夏休みだし映画でも見に行こう!と思って Movie ウォーカーをちらちら見てみました。でもこの時期は『ポニョ』『ゴーオンジャー』『カンフーパンダ』『ハルク』『ダークナイト(バットマン)』とかそんなんばっかりなんですね~とおもいつつめくってめくって、「シンガポールで爆発的な大ヒットを記録した歌謡映画。」というこの映画にしてみました。実は『踊るマハラジャ』みたいなんだったらいいな~と思っていたのですが、実際にはそうでもなかったのでした。
全体的には『クリィミーマミ(古っ)』『スーキャット(超、古っ)』とかみたいな芸能界ドラマという感じで、歌手を夢見る2人の女の子が魔法?により歌声を手にして彗星のように各地の歌謡ショウに登場、旋風を巻き起こす大成功を収める一方で、多忙のあまり身体をこわしたり、実家とうまくいかなかくなったり、ライバルの妨害を受けたりするという、日本人からするとスーパーベタなストーリーです。
この芸能界に相当する『ゲータイ』というのがちょっと特殊で、旧暦の7月になると地獄の扉から霊が現世に舞い戻ってくるので、祖先や無縁仏を供養するため、シンガポールの様々な場所で、7月ひと月で500以上も、エンタテインメント色の強いショーが繰り広げられるのだそうです。
中でも国民的ゲータイ・シンガー、チェン・ジン・ランという人がいて、癌をわずらいながらも頑張っているという設定があります。癌という病気がストレートに出てくるあたりも、日本人からするとスーパーベタな印象でした。
こういう映画は主人公の2人がそれなりでないと厳しいんですが、まずそこはまあ合格でした。ビッグ・パパイヤ役のヤオ・ヤンヤンは引退しちゃった田辺はるかちゃん似でしたが、個人的にはどちらかというとリトル・パパイヤ役のミンディー・オンのほうがカワイイ感じでした。
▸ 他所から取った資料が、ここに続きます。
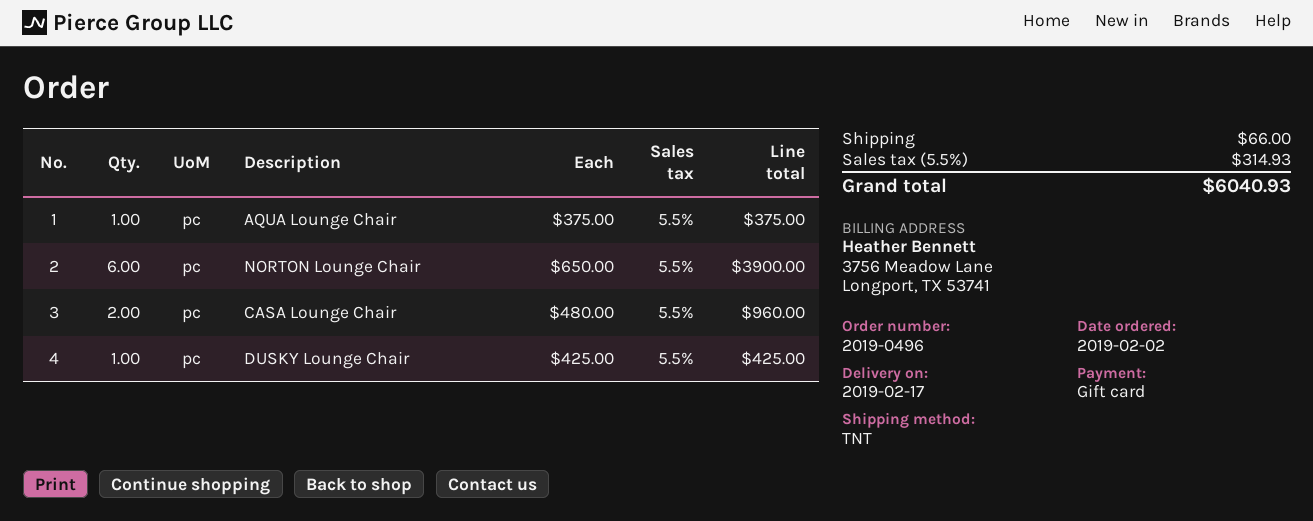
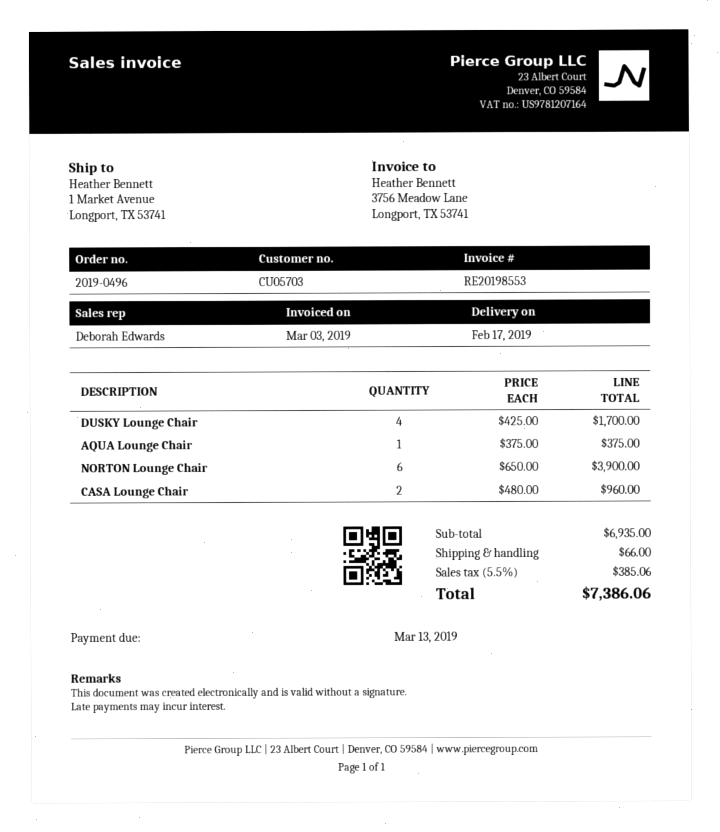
DUSKY Lounge Chair: 1 x 425.00 = 425.00 -> 4 x 425.00 = 1700.00
tax: 5.5% = 314.93 -> 5.5% = 385.06
total: 6040.93 -> 7386.06

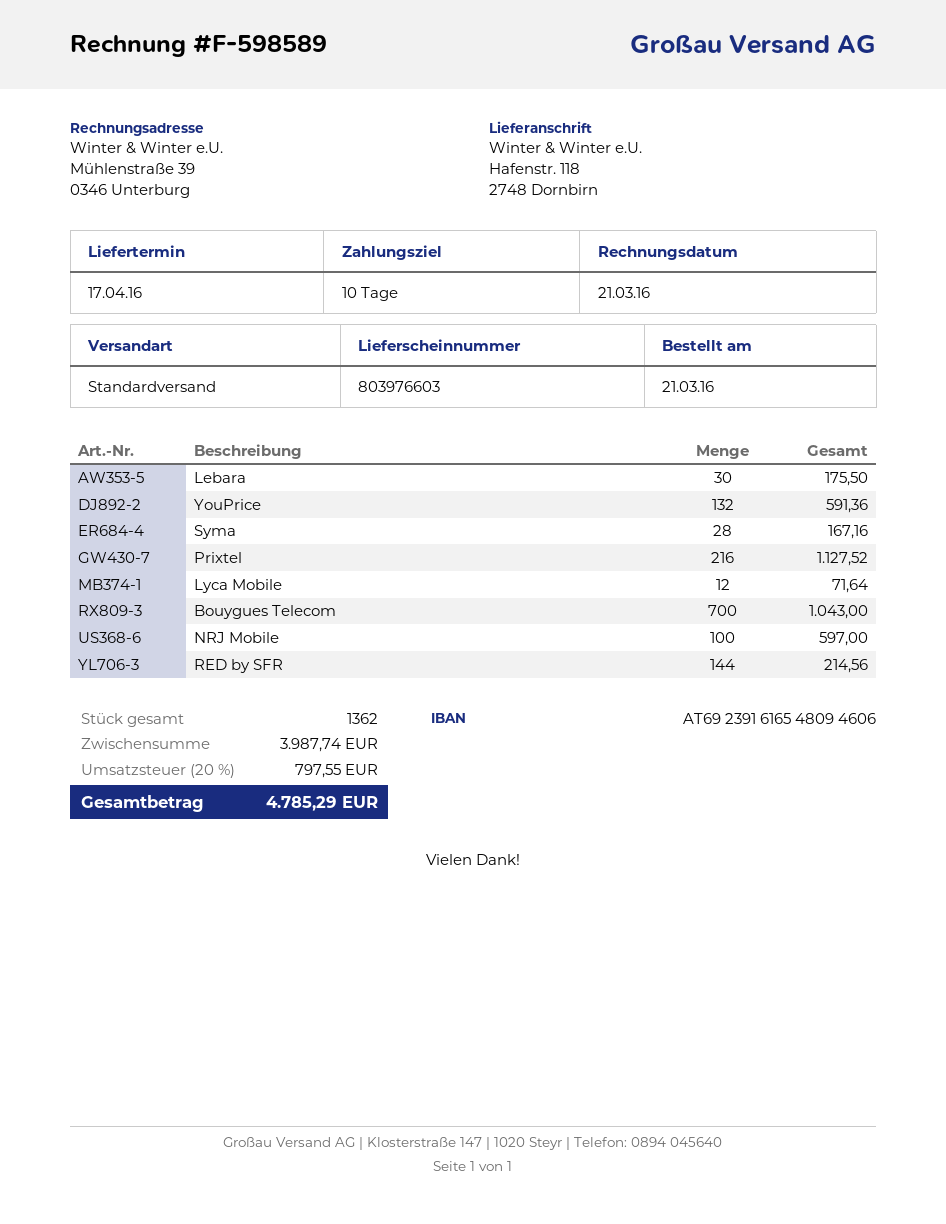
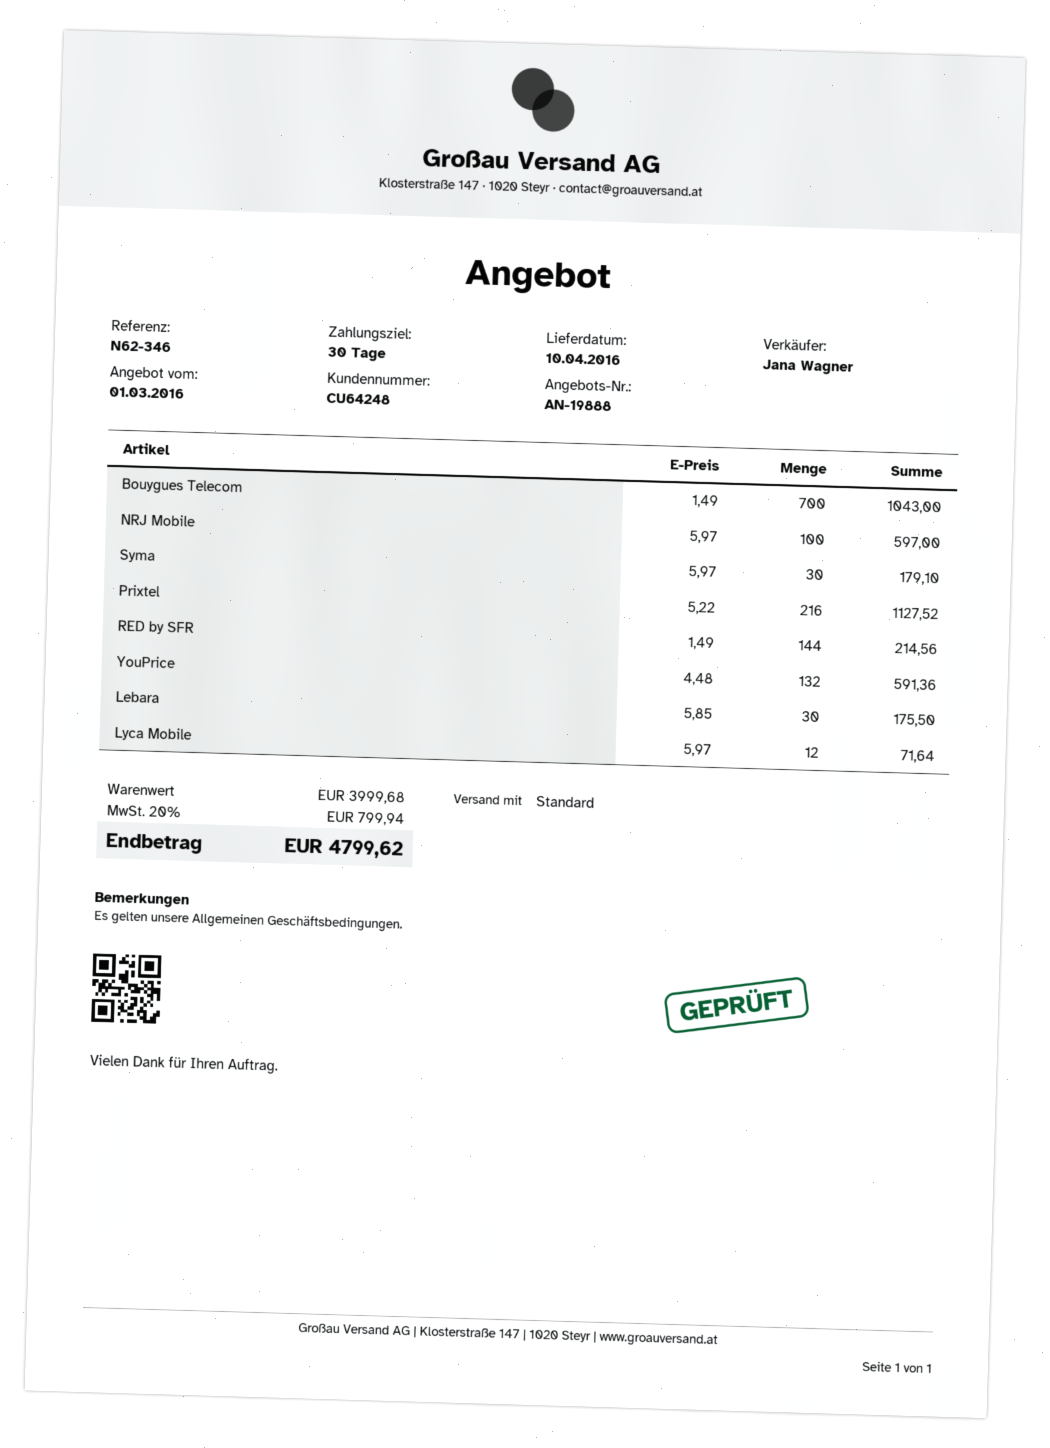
delivery date: 2016-04-17 -> 2016-04-10
payment terms: 10 days -> 30 days
Syma: 28 for 167.16 -> 30 for 179.10
subtotal: 3987.74 -> 3999.68
tax: 20% = 797.55 -> 20% = 799.94
total: 4785.29 -> 4799.62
古澤憲吾監督風じゃないですが、キャストが突然歌い出して普通の部屋のセットがステージに早変わりするような演出もあってなかなか好みの感じだったり、歌手志望の主人公が『売春婦だったらまだいいけど歌手は無理』と言われてしまうようなキョーレツな台詞や、カワイイ格好で2人で楽しく歌う歌詞が『刑務所に入れられた~』とか、ピンポイントには面白い点が一杯ありました。歌も(ライバル側のものも含めて)なかなかいいです。
最後の最後の終わり方も、割とキレイに終わります。
ただ、設定や人間関係をつかむのに多少時間がかかりますね。あと特に肝心なクライマックスの、ライバルとの対決の結末がなんだかよくわからない(腑に落ちないとかではなく、単にわからない)ままだったのがどうも、読後感を悪くしています。ここまでベタなら、素直に、普通に勝って、バッタリとかのほうが遙かに良かったように思うのですが、このあたりも文化の違いなんでしょうか。
ここがわからないまま急に妙にリアルな演出が入るエンディングセクションに入ってしまうのがちょっと嫌な感じでしたね。
ともあれ、機会があればもう一度、DVD とかで見なおしてみたいと思っています。
※Movieウォーカーでは(残念ながら23日からで観られなかったのですが)松下奈緒ちゃん主演の『チェスト!』っていうのもちょっと面白そうでした。